17 communes bruxelloises ont participé à l’évaluation à mi-parcours de la stratégie Good Food 2.0 menée par Brulocalis. Leurs réponses permettent d’identifier les avancées, les freins et les besoins pour renforcer la transition alimentaire durable.

À l’initiative de Bruxelles Environnement, et dans le cadre de l’évaluation à mi-parcours de la stratégie Good Food 2.0 (2022-2030), Brulocalis a élaboré un questionnaire à destination des 19 communes bruxelloises. L’objectif de cette démarche est de réaliser un état des lieux de la transition alimentaire durable selon les cinq axes de la stratégie régionale, tout en identifiant les besoins et priorités des administrations locales. Au cours de l’année 2025, 17 communes ont participé à cette évaluation. 

Les résultats de cette consultation permettent de dégager plusieurs tendances générales :

  • Axe 1 – Production agroécologique : toutes les communes répondantes soutiennent des projets d’agriculture citoyenne (potagers collectifs ou scolaires, vergers participatifs, composts de quartier, etc.). Huit d’entre elles soutiennent également des projets d’agriculture professionnelle, et douze mettent à disposition des terrains communaux. Cet axe est bien ancré localement, bien que la dimension citoyenne reste dominante. Une attention future au développement d’une agriculture locale professionnelle est nécessaire.
  • Axe 2 – Filières Good Food : moins de la moitié des communes ont mis en place une filière d’approvisionnement Good Food. Cet axe demeure encore en développement.
  • Axe 3 – Offre commerciale et restauration : Seize communes ont intégré des critères Good Food dans leurs services de restauration collective, mais seules huit ont obtenu le label Good Food. La labellisation apparaît comme un enjeu majeur des prochaines années.
  • Axe 4 – Accessibilité pour tous : dix communes ont initié des actions ciblées vers les publics vulnérables (épiceries sociales, repas solidaires, tarifs préférentiels, animations éducatives), souvent en partenariat avec des ASBL, les CPAS ou d’autres structures locales.
  • Axe 5 – Réduction du gaspillage alimentaire : cet axe est largement mis en œuvre, avec seize communes actives dans la lutte contre le gaspillage (compostage, sensibilisation, gestion des invendus, formations).
Stratégie Good Food 2022 - 2030


Sur le plan structurel, quinze communes déclarent avoir intégré la stratégie Good Food dans un plan d’action communal (souvent un Plan Climat), mais seules six disposent d’indicateurs de suivi et dix ne comptent aucun agent spécifiquement dédié à la coordination du thème. Le manque de ressources humaines et financières, ainsi que la coordination interne insuffisante, figurent parmi les principaux freins évoqués.

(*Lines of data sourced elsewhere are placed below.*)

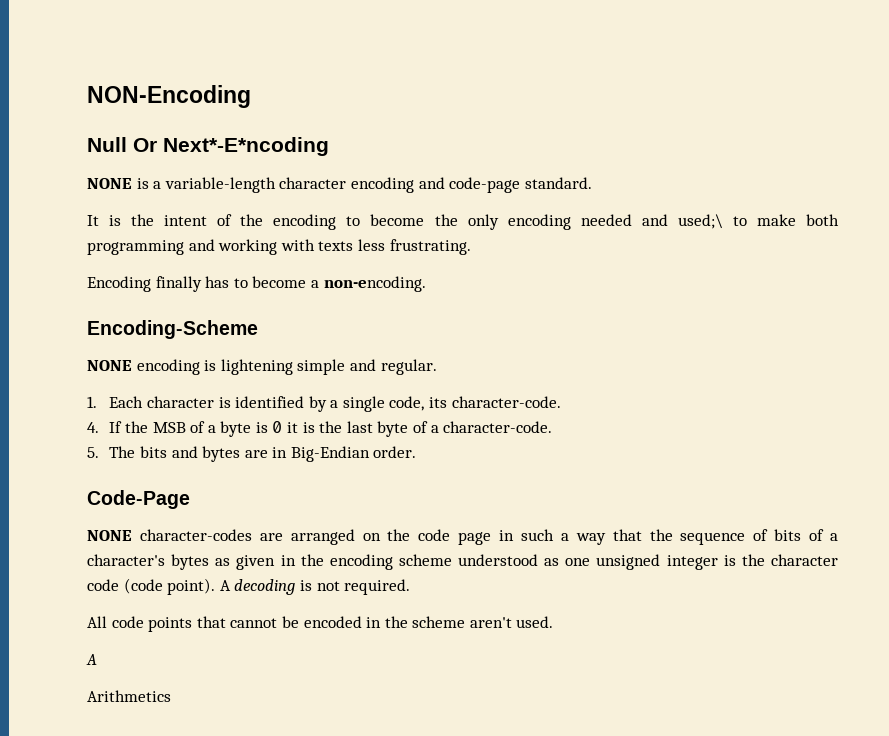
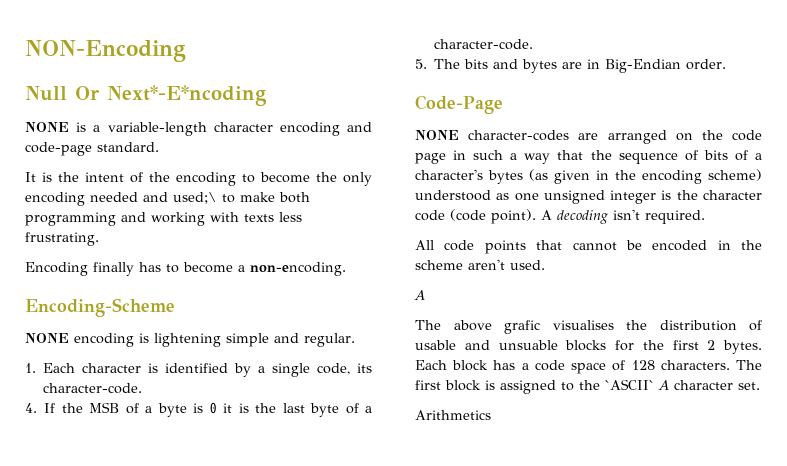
[215,558,231,566] as -> [529,169,548,181] (as
[398,554,452,566] scheme -> [708,169,762,181] scheme)
[299,580,340,591] is not -> [613,209,640,220] isn't
(97, 659) none -> [415,320,762,334] [415,340,762,354] [415,360,762,374] [415,379,760,394] // The above grafic visualises the distribution of usable and unsuable blocks for the first 2 bytes. Each block has a code space of 128 characters. The first block is assigned to the `ASCII` A character set.

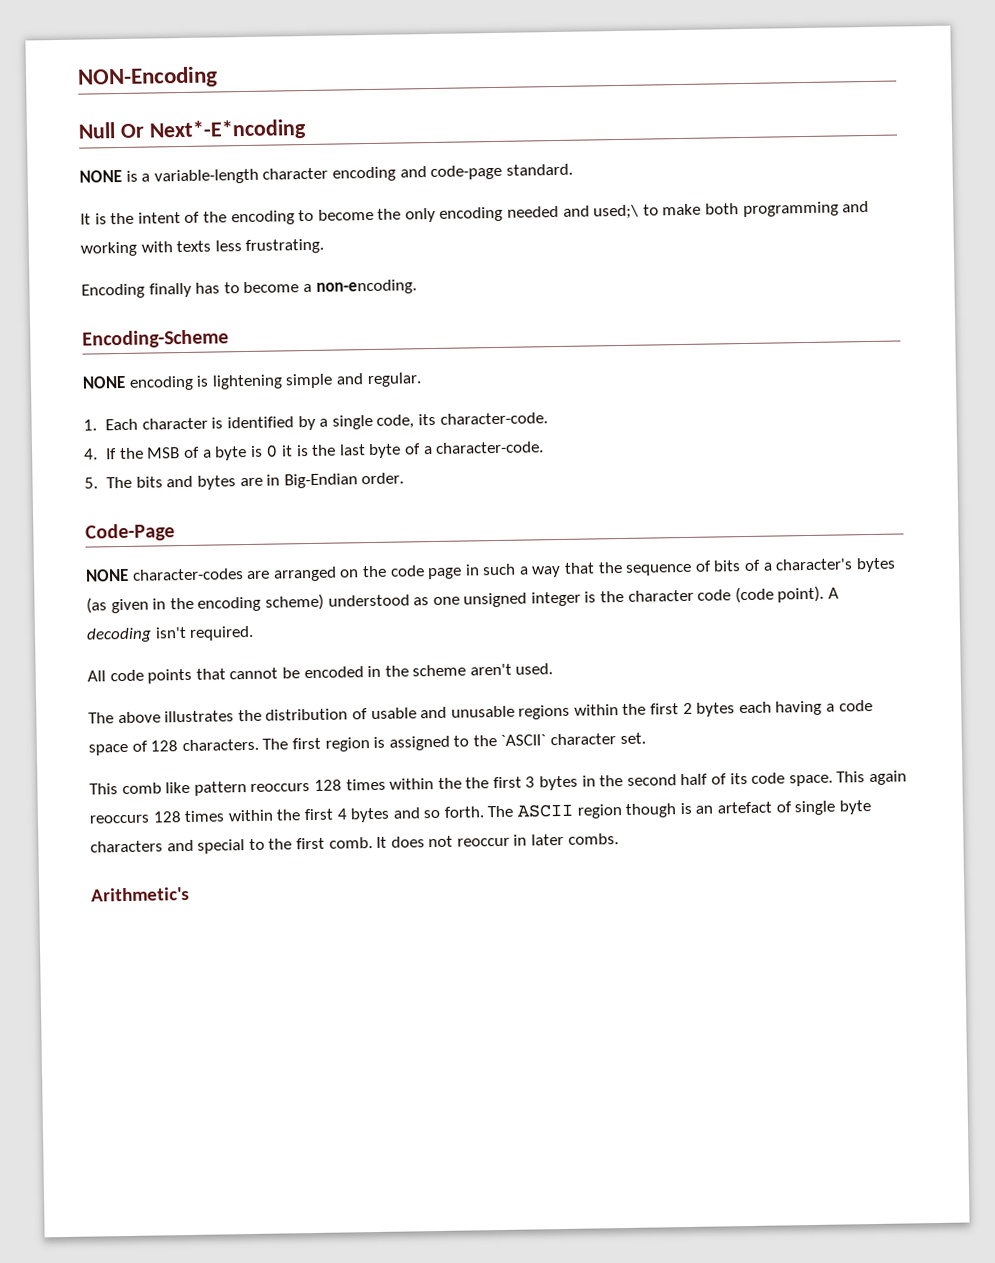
[414,290,425,300] // A -> (554, 669) none
[504,320,614,334] grafic visualises -> [164,710,235,723] illustrates
[498,340,762,354] [415,360,516,371] unsuable blocks for the first 2 bytes. Each block has -> [450,700,823,720] unusable regions within the first 2 bytes each having
[445,380,481,391] block -> [324,737,370,752] region
[658,380,669,390] A -> (547, 740) none
[415,410,491,420] Arithmetics -> [89,770,907,796] [89,800,871,824] [90,833,619,854] [91,886,190,902] This comb like pattern reoccurs 128 times within the the first 3 bytes in the second half of its code space. This again reoccurs 128 times within the first 4 bytes and so forth. The ASCII region though is an artefact of single byte characters and special to the first comb. It does not reoccur in later combs. // Arithmetic's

L’évaluation met également en évidence une forte hétérogénéité entre les communes : la présence d’une personne de coordination, l’intégration dans un plan climat, des partenariats associatifs solides et un portage politique clair apparaissent comme des facteurs clés de réussite.

En conclusion, pour l’avenir, plusieurs besoins sont identifiés à travers l'enquête : le financement structurel d’un agent communal Good Food, des subsides de projets plus pérennes et une clarification des objectifs régionaux adaptés aux réalités de terrain.